A steepening yield curve is generally bullish for mortgage REITs, as they borrow short-term at lower rates and invest in longer-term mortgage-backed securities (MBS) with higher yields. The widening spread boosts net interest margins and dividend potential, although risks like prepayments and volatility remain.
With higher spreads, mREITs can sustain or increase dividends, since they must distribute 90% of taxable income to shareholders. Also, existing MBS portfolios often rise in value during a steepening, boosting book value per share.
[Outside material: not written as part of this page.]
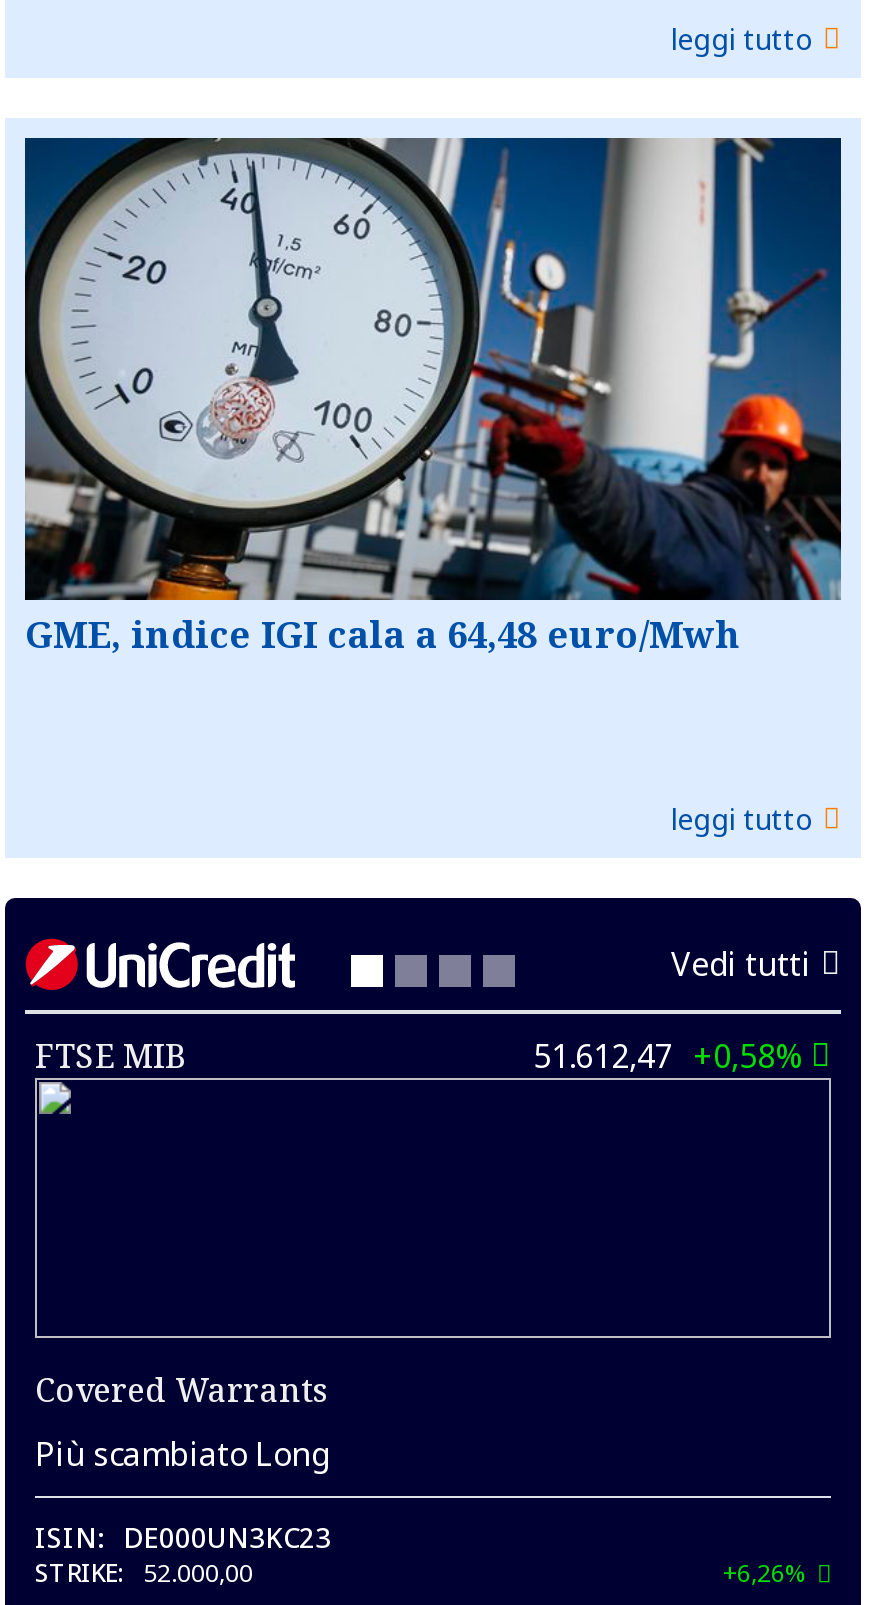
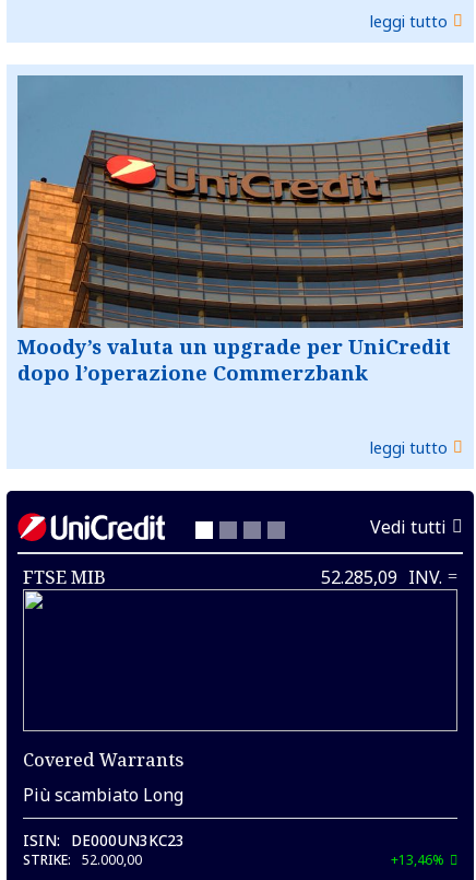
[23,136,843,658] [image] | GME, indice IGI cala a 64,48 euro/Mwh -> [16,75,464,386] [image] | Moody’s valuta un upgrade per UniCredit | dopo l’operazione Commerzbank
[533,1035,801,1079] 51.612,47 +0,58% -> [321,566,442,590] 52.285,09 INV.
[723,1557,807,1591] +6,26% -> [391,851,444,870] +13,46%

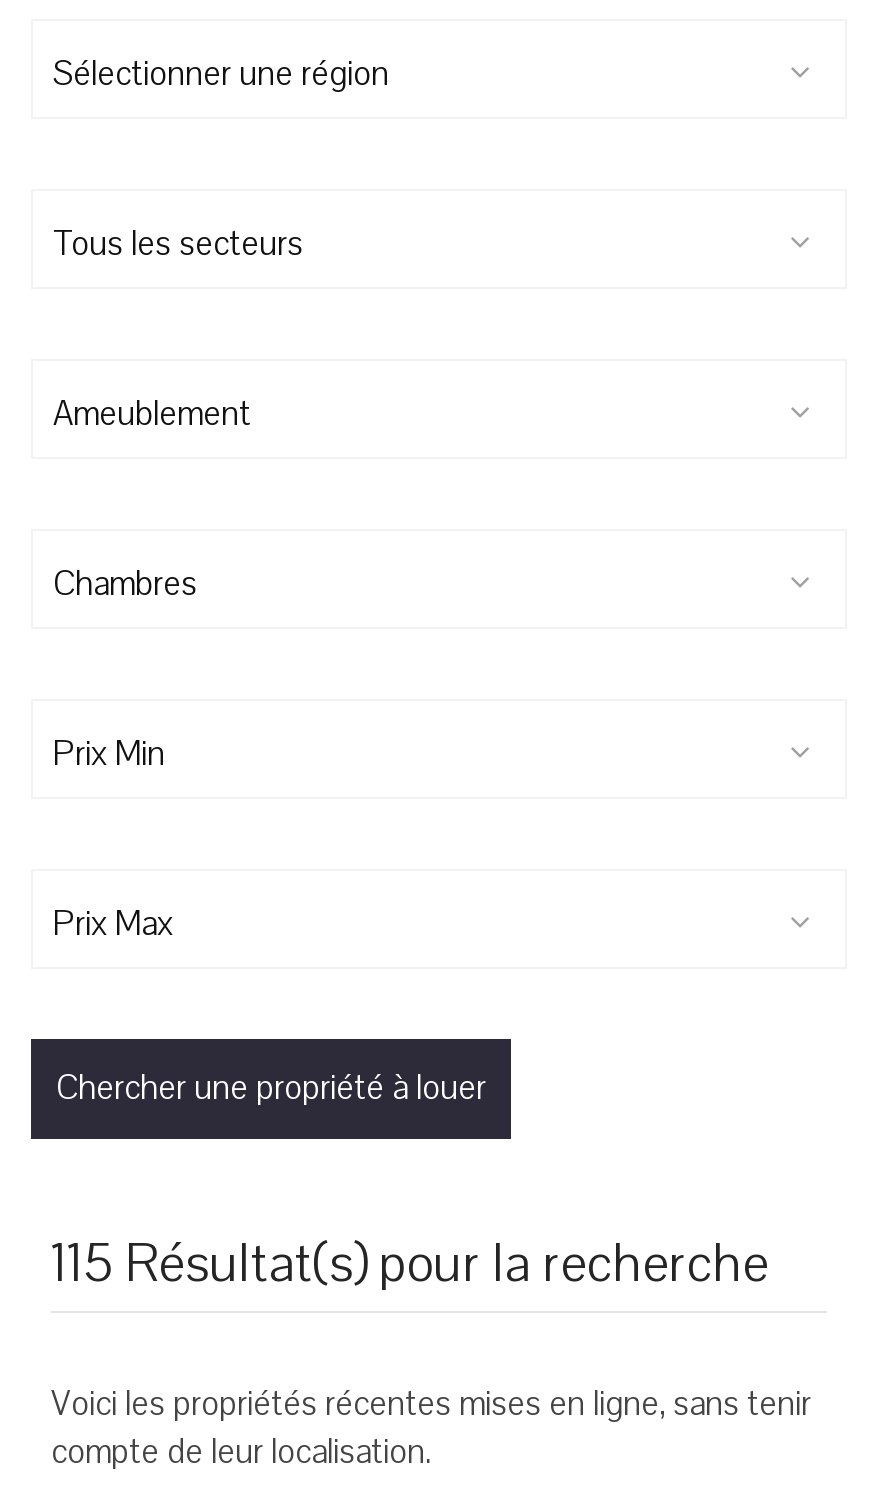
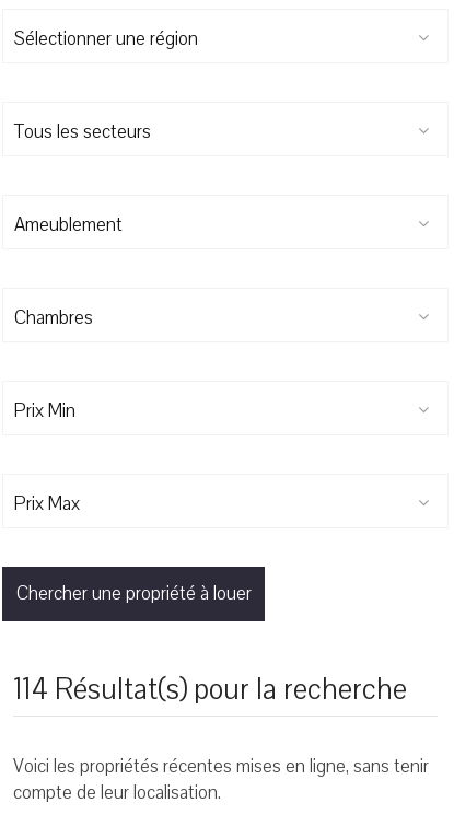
[51,1227,769,1299] 115 Résultat(s) pour la recherche -> [13,670,407,709] 114 Résultat(s) pour la recherche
While the chart of Annaly and other mREITs are constructive, there are always inherent risks with this asset class. mREITs borrow short-term to buy long-term mortgage-backed securities. Compared to equity REITs, mREITs are more sensitive to interest rate volatility, funding spreads and prepayment dynamics.
If repo/funding costs stay high, spreads compress. Because mREITs invest in 30-year mortgages, rising long-term yields reduce the market value of MBS holdings, eroding book value. High dividends attract investors, but payouts depend on stable spreads and book value. And faster prepayments reduce income.
Investing in mREITs tends to be an asset class that is “rented” and not owned for extended periods of time. Presently, the wind is at the back of the sector, which includes 41 listed mREITs with a combined market cap of around $77.4 billion. The top five mREITs have total market cap of $43.5 billion, reflecting a concentrated weighting. The weighted average yield is 11.5%, reflecting its income-focused model.
The bullish case for mREITs now rests on further potential falling short-term funding costs via Fed rate cuts, resilient to higher dividends, and the potential for spread expansion as the yield curve normalizes. The yield curve has normalized, with the 2/10 year spread back in positive territory, and moderating rates plus steady growth, historically a supportive environment for housing finance and MBS demand.